- _What you need to do_: Every record below must be copied exactly, with images dropped.

▼

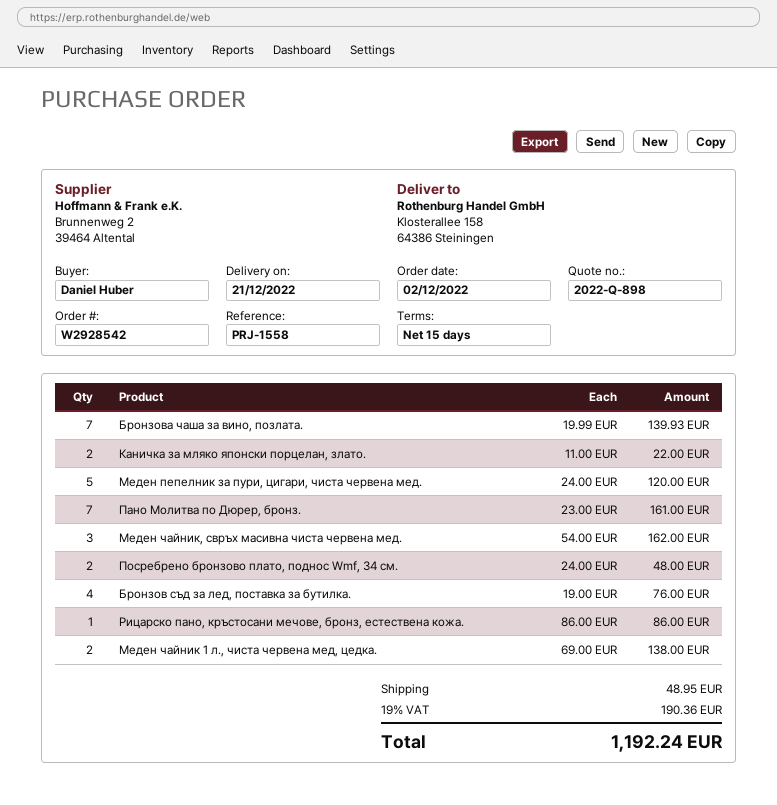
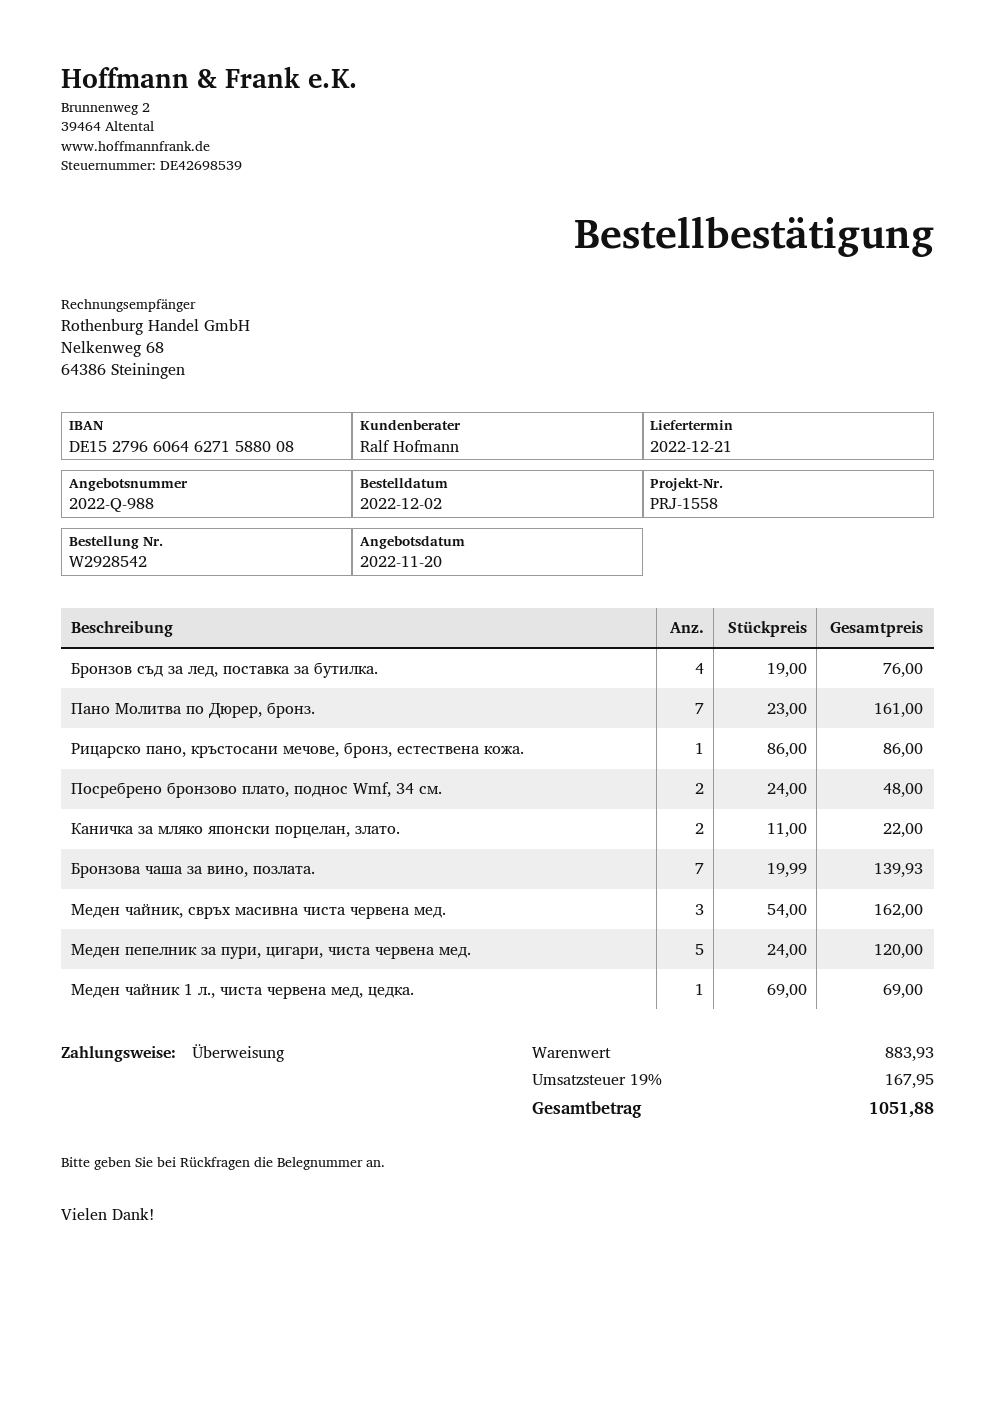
quote number: 2022-Q-898 -> 2022-Q-988
Меден чайник 1 л., чиста червена мед, цедка.: 2 x 69.00 = 138.00 -> 1 x 69.00 = 69.00
shipping: 48.95 -> none
tax: 19% = 190.36 -> 19% = 167.95
total: 1192.24 -> 1051.88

▲

- _Response to this exercise_:
quote number: 2022-Q-898 -> 2022-Q-988
Меден чайник 1 л., чиста червена мед, цедка.: 2 x 69.00 = 138.00 -> 1 x 69.00 = 69.00
shipping: 48.95 -> none
tax: 19% = 190.36 -> 19% = 167.95
total: 1192.24 -> 1051.88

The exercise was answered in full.